找到k个连续数字后如何终止字符串？

Question

Say I have some list with files of the form *.1243.* , and I wish to obtain everything before these 4 digits. How do I do this efficiently?

An ugly, inefficient example of working code is:

names = []
for file in file_list:
    words = file.split('.')
    for i, word in enumerate(words):
        if word.isdigit():
            if int(word)>999 and int(word)<10000:
                names.append(' '.join(words[:i]))
                break
print(names)

Obviously though, this is far from ideal and I was wondering about better ways to do this.

Answer 1

You may want to use regular expressions for this.

import re

name = []
for file in file_list:
    m = re.match(r'^(.+?)\.\d{4}\.', file)
    if m:
        name.append(m.groups()[0])

Answer 2

Using a regular expression, this would become simpler

import re

names = ['hello.1235.sas','test.5678.hai']

for fn in names:
    myreg = r'(.*)\.(?:\d{4})\..*'
    output = re.findall(myreg,fn)
    print(output)

output:

['hello']
['test']

Answer 3

If you know that all entries has the same format, here is list comprehension approach:

[item[0] for item in filter(lambda start, digit, end: len(digit) == 4, (item.split('.') for item in file_list))]
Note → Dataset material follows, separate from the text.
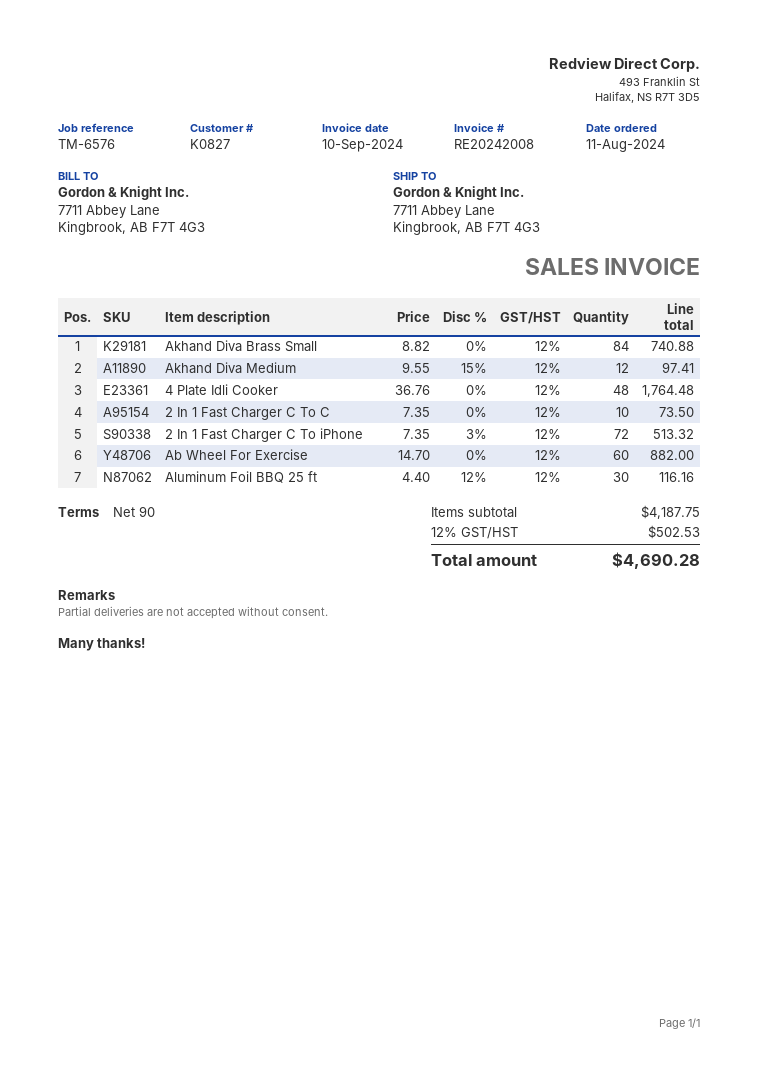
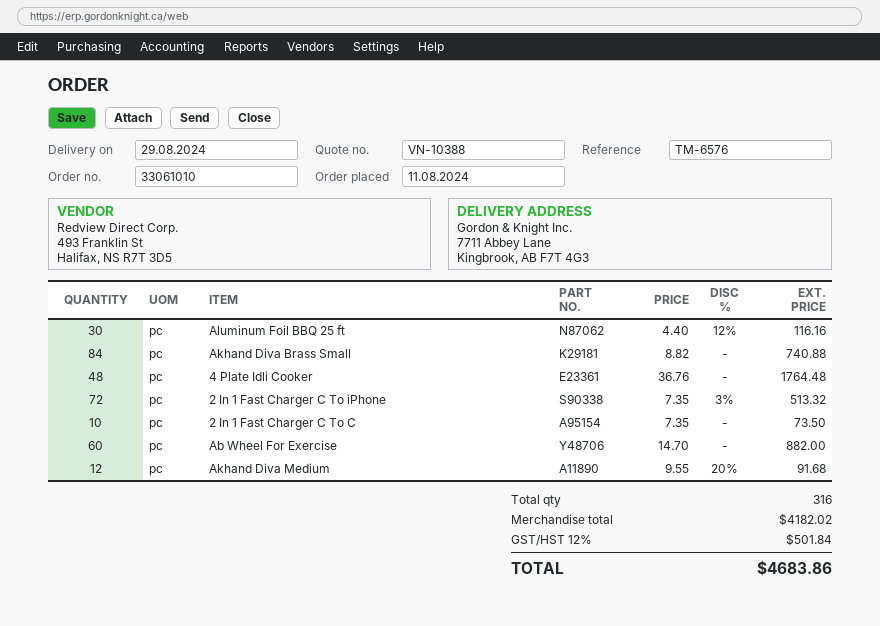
Akhand Diva Medium: 12 x 9.55 - 15% = 97.41 -> 12 x 9.55 - 20% = 91.68
subtotal: 4187.75 -> 4182.02
tax: 12% = 502.53 -> 12% = 501.84
total: 4690.28 -> 4683.86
To be fair I also like solution, provided by @James. Note, that downside of this list comprehension is three loops: 1. On all items to split 2. Filtering all items, that match 3. Returning result.

With regular for loop it could be be more sufficient:

output = []
for item in file_list:
    begging, digits, end = item.split('.')
    if len(digits) == 4:
        output.append(begging)

It does only one loop, which way better.

Answer 4

You can use Positive Lookahead (?=(\\.\\d{4}))

import re
pattern=r'(.*)(?=(\.\d{4}))'

text=['*hello.1243.*','*.1243.*','hello.1235.sas','test.5678.hai','a.9999']


print(list(map(lambda x:re.search(pattern,x).group(0),text)))

output:

['*hello', '*', 'hello', 'test', 'a']